Journal

Edge Cases: When the Standard Night Doesn't Fit

Most bookings follow the pattern: a hotel room, an hour or two, a knock. Some don't. Notes on the exceptions.

2026-06-03

The standard booking covers most of our nights: a hotel room or apartment, a confirmed time, a therapist at the door twenty-odd minutes later. But a service that runs around the clock in a city like this one collects exceptions, and after enough years the exceptions develop patterns of their own. These are the ones we handle most often.

Houseboats and moored boats. Amsterdam sleeps on water more than any city in Europe, and yes — we come to boats. The requirements are a private cabin and a working bathroom; the complication is access. Gangways, dock codes, the right mooring along a dark quay at 1am: send a pin location rather than an address, and mention it is a boat in the first message so we can plan the approach. Done this way, the booking runs like any other, with better acoustics.

Key-card lifts. A growing number of hotels — especially the towers near Centraal — lock their lifts to guests' cards. The fix is simple and we use it weekly: you meet the therapist at the lift bank and ride up together. Thirty seconds in a lift with a stranger, the same as every other ride in that building. Tell us the hotel has card-locked lifts and we will arrange the timing precisely.

Very small rooms. Canal-house attics and single rooms in boutique properties can be genuinely tight. For a single therapist this is almost never a problem — the work adapts to the bed. For couples bookings and four-hand sessions, space matters, and we would rather ask about your room before pairing two therapists than have them discover the floor plan on arrival. If your booking involves two practitioners, expect us to ask what the room is like.

More than one session in a day. Possible and occasionally booked — a morning hour and a late-night two hours, sometimes with different therapists. We coordinate the dispatches; you only ever message the same number.
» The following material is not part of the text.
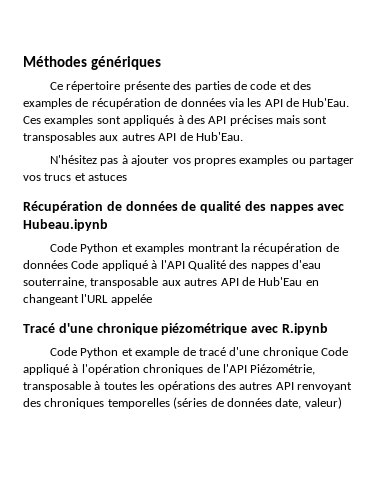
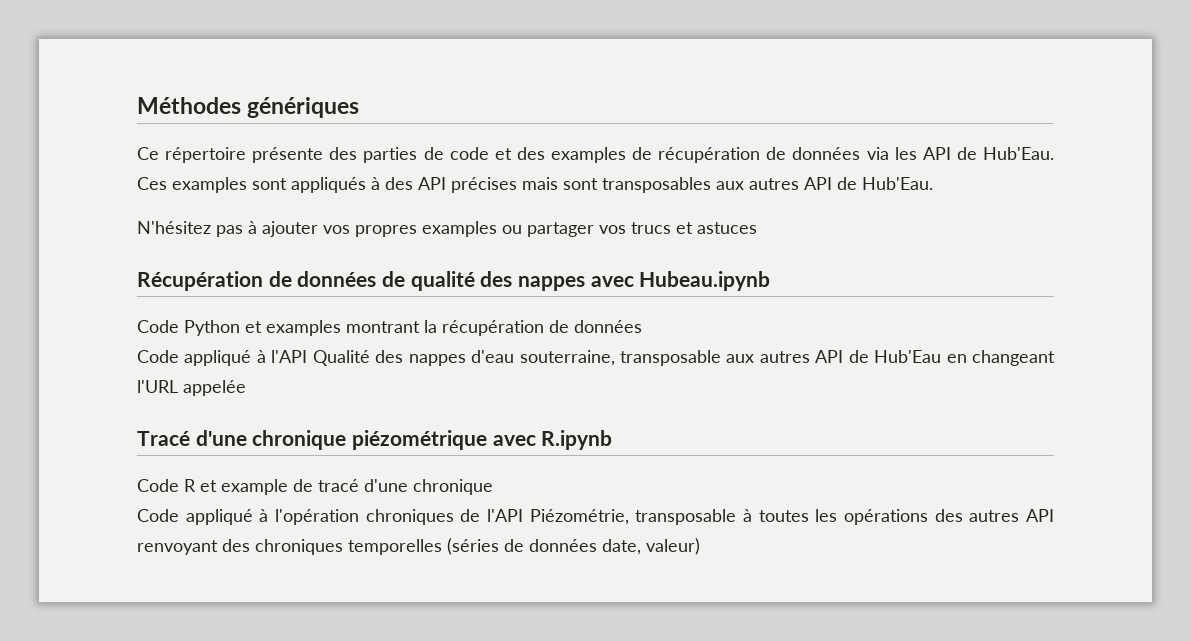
(68, 264) none -> (642, 326) //
[80,347,119,358] Python -> [184,479,196,492] R
(318, 352) none -> (493, 487) //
Limited mobility. Most of the menu accommodates mobility constraints; the therapist works around the limitation rather than through it. Tell us the specifics at booking and we recommend the format and pair the right practitioner.

Health conditions. We are not medical massage and hold no therapeutic licence. For general considerations — recent surgery, chronic conditions — we discuss it honestly at booking. Sometimes the format works with adjustments; sometimes the honest answer is that it doesn't, and we will give you that answer rather than the convenient one.

Groups beyond two. Not offered. Couples is the largest configuration we support, full stop.

The common thread in every edge case: tell us the unusual part in the first message. Nothing on this list has ever been a problem when we knew about it twenty minutes early.